(Material provided begins)
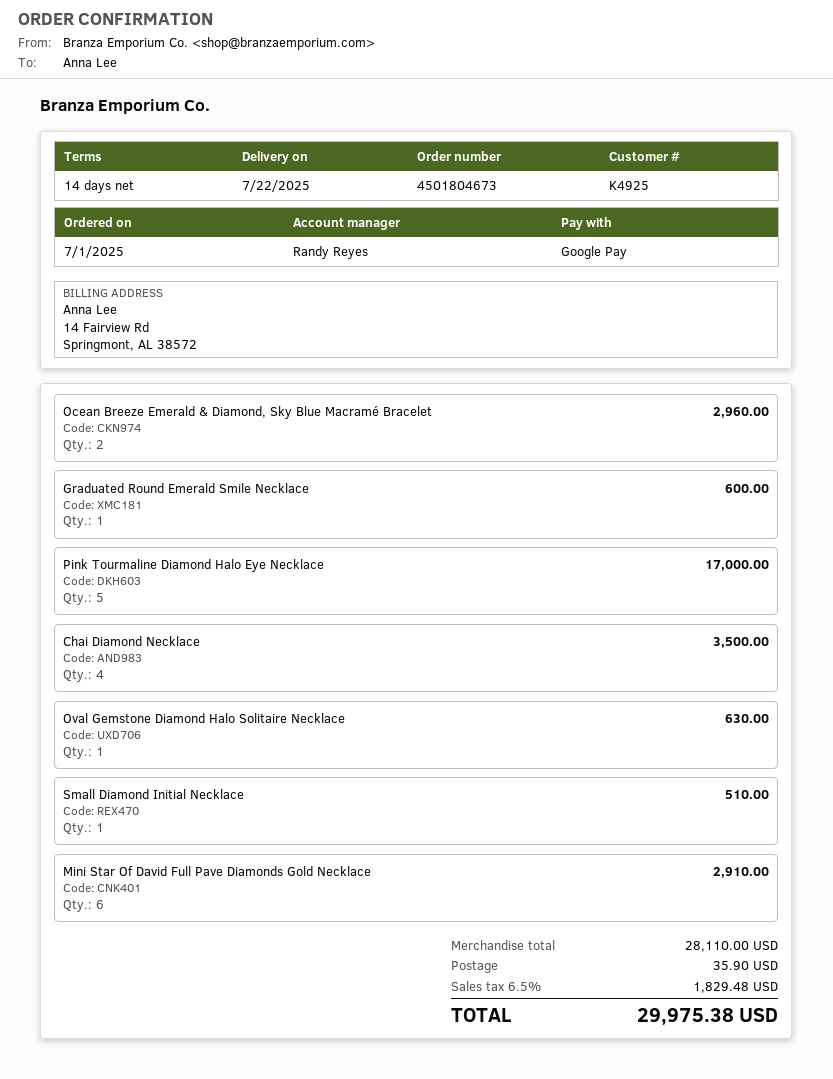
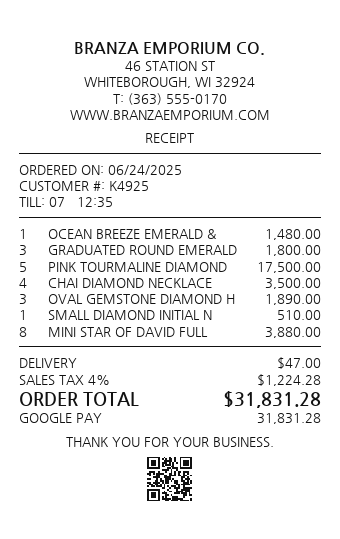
order date: 2025-07-01 -> 2025-06-24
Ocean Breeze Emerald & Diamond, Sky Blue Macramé Bracelet: 2 for 2960.00 -> 1 for 1480.00
Graduated Round Emerald Smile Necklace: 1 for 600.00 -> 3 for 1800.00
Pink Tourmaline Diamond Halo Eye Necklace: 5 for 17000.00 -> 5 for 17500.00
Oval Gemstone Diamond Halo Solitaire Necklace: 1 for 630.00 -> 3 for 1890.00
Mini Star Of David Full Pave Diamonds Gold Necklace: 6 for 2910.00 -> 8 for 3880.00
shipping: 35.90 -> 47.00
tax: 6.5% = 1829.48 -> 4% = 1224.28
total: 29975.38 -> 31831.28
(Material provided ends)
**Aim of the exercise**
In the copy, include no pictures; everything else in the material should be written out exactly.

**Response to this exercise**
order date: 2025-07-01 -> 2025-06-24
Ocean Breeze Emerald & Diamond, Sky Blue Macramé Bracelet: 2 for 2960.00 -> 1 for 1480.00
Graduated Round Emerald Smile Necklace: 1 for 600.00 -> 3 for 1800.00
Pink Tourmaline Diamond Halo Eye Necklace: 5 for 17000.00 -> 5 for 17500.00
Oval Gemstone Diamond Halo Solitaire Necklace: 1 for 630.00 -> 3 for 1890.00
Mini Star Of David Full Pave Diamonds Gold Necklace: 6 for 2910.00 -> 8 for 3880.00
shipping: 35.90 -> 47.00
tax: 6.5% = 1829.48 -> 4% = 1224.28
total: 29975.38 -> 31831.28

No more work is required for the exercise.